2. **Quiesce.** Call `Runtime::shutdown_quiesce(timeout)` to drive the
executor until the cross-thread queue is drained and no local
ready work remains.
```rust,ignore
runtime.shutdown_quiesce(std::time::Duration::from_millis(500))?;
```
Choose a timeout appropriate for the producer landscape — a
trading-system shutdown sequence with multiple Aeron drivers +
tokio futures + channel senders has very different settling
characteristics than a unit test. PR 2 §2.4 deliberately
ships `shutdown_quiesce` with **no default timeout** to force the
user to pick one.
3. **Drop the Runtime.** With producers stopped and the executor
quiesced, the outstanding-ref panic paths in `Executor::drop`
should be unreachable in normal operation.
```rust,ignore
drop(runtime);
```
If step 2 returns `Err(QuiesceTimeout)`, a producer hasn't released
its refs. Investigate before letting the Runtime drop — the
unwind-abort path in `Executor::drop` is **defensive, not desired**.
## ShutdownStats integration
After dropping the Runtime, inspect the abnormal-shutdown counters
via the `Arc<ShutdownStatsAtomics>` handle obtained pre-drop:
```rust,ignore
let stats_handle = runtime.shutdown_stats();
runtime.shutdown_quiesce(Duration::from_millis(500))?;
drop(runtime);
let stats = stats_handle.snapshot();
if stats.aborted_unwinds != 0
|| stats.leaked_box_tasks != 0
|| stats.unbalanced_normal_shutdowns != 0
|| stats.cross_queue_undrained != 0
{
// Your own observability — log to wherever you want.
my_logger::warn!("nexus runtime shutdown: {stats:?}");
}
```
The runtime emits no log events of its own when these counters fire
(per PR 2's design — counters give zero-cost observability and let
you own the logging policy). The PR 1a `eprintln!` calls in the
slab-unwinding-abort path remain (only signal at the moment of
process abort) but new abnormal paths are pure counter increments.
### What each counter signifies
- `aborted_unwinds`: The slab-unwinding 100ms-wait-then-abort path
fired. A producer thread held a slab task ref past Runtime drop
during a panic. The process aborted to avoid UAF on slab backing
storage. **Non-zero usually means a previous run aborted** — read
this counter only if your code somehow survives the abort (e.g.,
a parent process inspecting via shared memory).
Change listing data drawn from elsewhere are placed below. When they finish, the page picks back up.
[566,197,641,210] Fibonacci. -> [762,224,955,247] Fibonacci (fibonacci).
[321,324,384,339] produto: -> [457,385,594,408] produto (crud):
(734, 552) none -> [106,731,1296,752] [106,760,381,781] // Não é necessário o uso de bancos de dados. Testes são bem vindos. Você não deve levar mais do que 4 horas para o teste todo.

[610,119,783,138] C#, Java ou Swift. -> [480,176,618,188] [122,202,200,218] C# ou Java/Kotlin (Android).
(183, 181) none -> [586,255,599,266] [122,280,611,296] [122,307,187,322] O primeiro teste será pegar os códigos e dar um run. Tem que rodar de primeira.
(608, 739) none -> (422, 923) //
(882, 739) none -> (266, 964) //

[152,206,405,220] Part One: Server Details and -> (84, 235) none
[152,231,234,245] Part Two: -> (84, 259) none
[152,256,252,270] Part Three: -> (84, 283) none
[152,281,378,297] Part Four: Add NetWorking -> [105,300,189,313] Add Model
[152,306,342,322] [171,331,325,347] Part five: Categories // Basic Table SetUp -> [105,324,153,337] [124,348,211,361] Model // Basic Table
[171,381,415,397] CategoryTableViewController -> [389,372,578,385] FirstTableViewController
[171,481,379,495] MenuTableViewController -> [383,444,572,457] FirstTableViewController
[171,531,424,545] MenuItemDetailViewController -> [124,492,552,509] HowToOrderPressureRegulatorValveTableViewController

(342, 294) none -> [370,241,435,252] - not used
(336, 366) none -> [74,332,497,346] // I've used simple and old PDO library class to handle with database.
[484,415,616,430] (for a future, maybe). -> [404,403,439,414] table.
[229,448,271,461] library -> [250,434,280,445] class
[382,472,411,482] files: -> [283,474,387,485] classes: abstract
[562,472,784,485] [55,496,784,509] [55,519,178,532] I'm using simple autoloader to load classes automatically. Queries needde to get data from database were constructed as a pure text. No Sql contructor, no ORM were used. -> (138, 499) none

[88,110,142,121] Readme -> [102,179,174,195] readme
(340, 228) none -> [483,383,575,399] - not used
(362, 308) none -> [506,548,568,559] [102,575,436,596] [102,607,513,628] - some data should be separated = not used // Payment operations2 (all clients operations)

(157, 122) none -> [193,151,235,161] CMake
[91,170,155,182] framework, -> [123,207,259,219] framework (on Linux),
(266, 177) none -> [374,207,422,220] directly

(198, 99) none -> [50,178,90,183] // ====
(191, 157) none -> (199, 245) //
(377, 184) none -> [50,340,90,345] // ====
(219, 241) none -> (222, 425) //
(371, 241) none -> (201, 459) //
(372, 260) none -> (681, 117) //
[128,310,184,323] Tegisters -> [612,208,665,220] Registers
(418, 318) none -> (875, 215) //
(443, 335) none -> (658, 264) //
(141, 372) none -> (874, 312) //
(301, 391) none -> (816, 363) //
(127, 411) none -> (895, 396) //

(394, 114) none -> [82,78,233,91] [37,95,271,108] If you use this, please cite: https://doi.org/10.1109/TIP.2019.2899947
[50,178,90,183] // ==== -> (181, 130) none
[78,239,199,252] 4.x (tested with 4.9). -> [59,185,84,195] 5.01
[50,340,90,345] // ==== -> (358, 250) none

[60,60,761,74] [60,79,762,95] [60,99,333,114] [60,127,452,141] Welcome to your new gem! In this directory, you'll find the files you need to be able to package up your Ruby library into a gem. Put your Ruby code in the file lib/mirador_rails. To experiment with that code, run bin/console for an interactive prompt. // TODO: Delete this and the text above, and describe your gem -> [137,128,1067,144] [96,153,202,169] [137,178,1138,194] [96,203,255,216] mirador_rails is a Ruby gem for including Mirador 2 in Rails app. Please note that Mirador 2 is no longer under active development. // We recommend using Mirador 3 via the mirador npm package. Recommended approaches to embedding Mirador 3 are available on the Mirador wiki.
- `leaked_box_tasks`: Box-allocated tasks the executor couldn't free
during shutdown unwinding (outstanding cross-thread refs, leaked
to avoid double-panic). Memory leak, not UAF; reclaimed at process
exit.
- `unbalanced_normal_shutdowns`: Normal shutdown found an `all_tasks`
entry with `rc > 0`. Debug builds panic. Release builds increment
the counter and leak. Indicates a producer didn't release refs
before Runtime drop — `shutdown_quiesce` would have surfaced this
as `Err(QuiesceTimeout)` instead.
- `cross_queue_undrained`: Cross-thread queue entries still in the
Runtime's cross-thread queue at the moment `Executor::drop` runs
its final tally. These are wakes that landed too late to be polled
but before drop completed. Pure memory leak (PR 1a's inherited
leak path); the entries are popped during drop to clear `QUEUED`
flags so off-thread holders' future pushes still get the dedup
signal, but no executor will dequeue them after this point. A
non-zero count indicates producers were still pushing at shutdown —
consider a longer `shutdown_quiesce` timeout.
## What about panic-during-shutdown?
The 100ms slab-unwinding wait + abort path in `Executor::drop` is
defense-in-depth for the panic case. Production shutdown should
**NOT** rely on it. Use `shutdown_quiesce` for clean teardown; the
100ms path exists so a panic mid-shutdown doesn't UAF.
If a `shutdown_quiesce` returns `Err(QuiesceTimeout)`, the *correct*
response is to log the diagnostic counts, decide whether to extend
the timeout, and try again — not to drop the Runtime and rely on the
abort path.
## Future hardening (post-PR-2)
The PR 1a `eprintln!` calls in the abort path are **tagged for
removal once `shutdown_quiesce` is the canonical path**. At that
point the abort branch becomes unreachable in normal operation, and
the eprintln is dead weight. Removal candidate for a future PR.